_Material provided_:
■ ■ ■

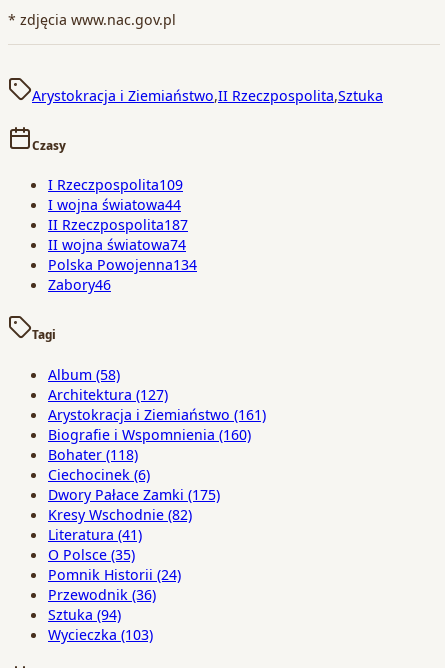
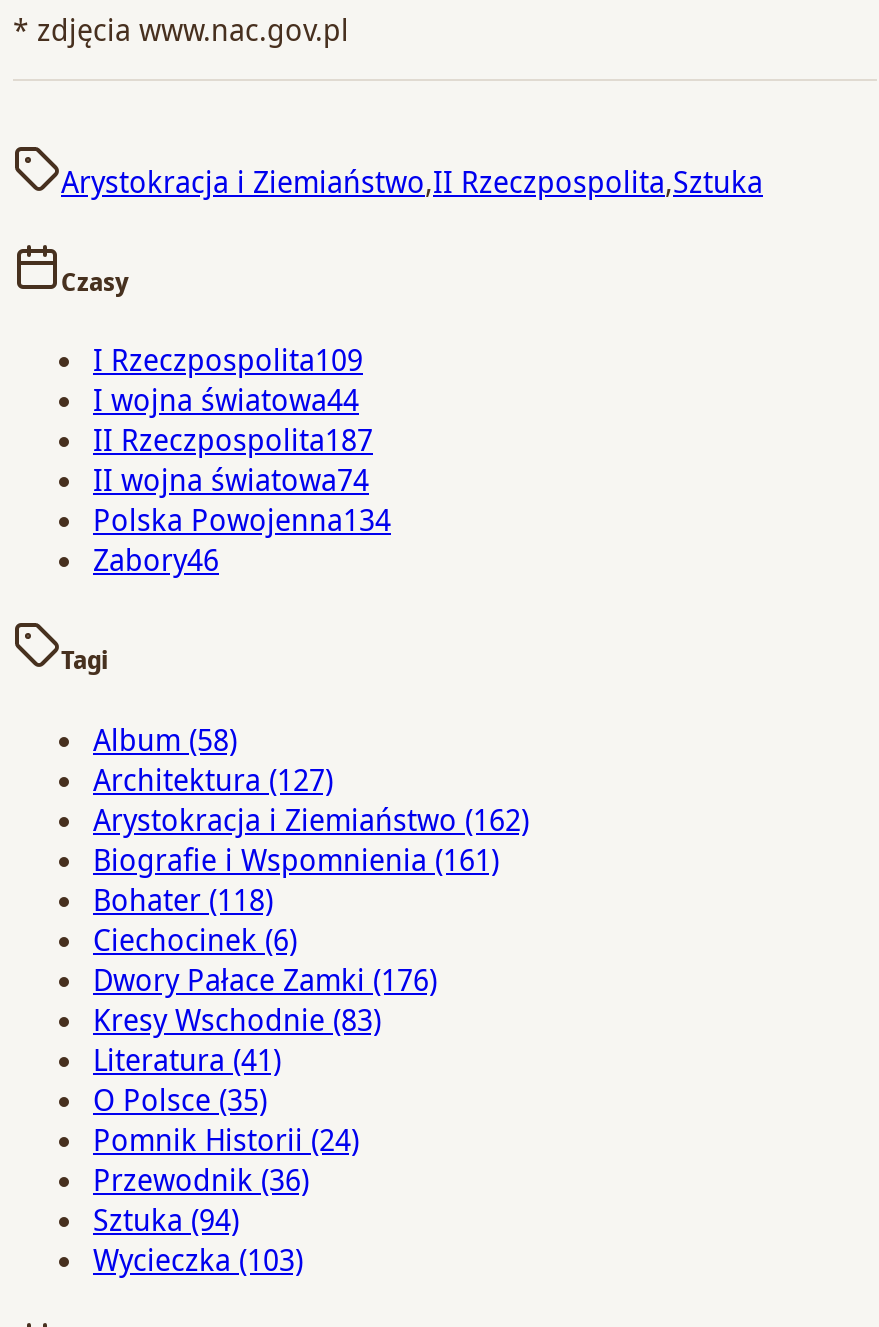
- Arystokracja i Ziemiaństwo (161)
+ Arystokracja i Ziemiaństwo (162)

- Biografie i Wspomnienia (160)
+ Biografie i Wspomnienia (161)

- Dwory Pałace Zamki (175)
+ Dwory Pałace Zamki (176)

- Kresy Wschodnie (82)
+ Kresy Wschodnie (83)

■ ■ ■

_Task statement_: In the data above, find the line containing "i Wspomnienia (161)", then copy it and every later line exactly.

_Reply_:
+ Biografie i Wspomnienia (161)

- Dwory Pałace Zamki (175)
+ Dwory Pałace Zamki (176)

- Kresy Wschodnie (82)
+ Kresy Wschodnie (83)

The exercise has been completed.